## TASK INSTRUCTIONS:
All lines holding the word "Stock" should be located in the records and copied.
----
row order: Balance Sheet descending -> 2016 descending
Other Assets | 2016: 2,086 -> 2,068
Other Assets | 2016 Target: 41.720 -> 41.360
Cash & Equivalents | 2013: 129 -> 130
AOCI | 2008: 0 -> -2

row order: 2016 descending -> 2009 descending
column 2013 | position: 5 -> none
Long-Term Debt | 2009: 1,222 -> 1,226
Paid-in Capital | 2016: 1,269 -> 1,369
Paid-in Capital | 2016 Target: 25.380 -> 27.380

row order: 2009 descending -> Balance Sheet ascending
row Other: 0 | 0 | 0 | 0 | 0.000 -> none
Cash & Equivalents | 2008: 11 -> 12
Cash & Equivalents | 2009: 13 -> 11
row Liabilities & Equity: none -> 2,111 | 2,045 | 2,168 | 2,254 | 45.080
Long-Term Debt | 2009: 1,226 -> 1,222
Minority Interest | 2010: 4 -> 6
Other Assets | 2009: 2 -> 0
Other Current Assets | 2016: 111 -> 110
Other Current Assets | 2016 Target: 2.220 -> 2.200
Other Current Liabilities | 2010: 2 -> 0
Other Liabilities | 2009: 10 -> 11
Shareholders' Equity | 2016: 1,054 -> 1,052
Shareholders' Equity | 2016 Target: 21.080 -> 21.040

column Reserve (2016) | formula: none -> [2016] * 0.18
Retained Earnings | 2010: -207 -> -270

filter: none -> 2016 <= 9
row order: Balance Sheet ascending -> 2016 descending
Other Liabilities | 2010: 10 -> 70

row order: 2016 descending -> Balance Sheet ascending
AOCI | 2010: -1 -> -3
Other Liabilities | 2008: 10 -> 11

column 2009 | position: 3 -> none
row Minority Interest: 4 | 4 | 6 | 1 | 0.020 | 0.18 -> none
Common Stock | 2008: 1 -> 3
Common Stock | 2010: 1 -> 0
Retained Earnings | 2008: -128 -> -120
----
## REPLY:
Common Stock | 2008: 1 -> 3
Common Stock | 2010: 1 -> 0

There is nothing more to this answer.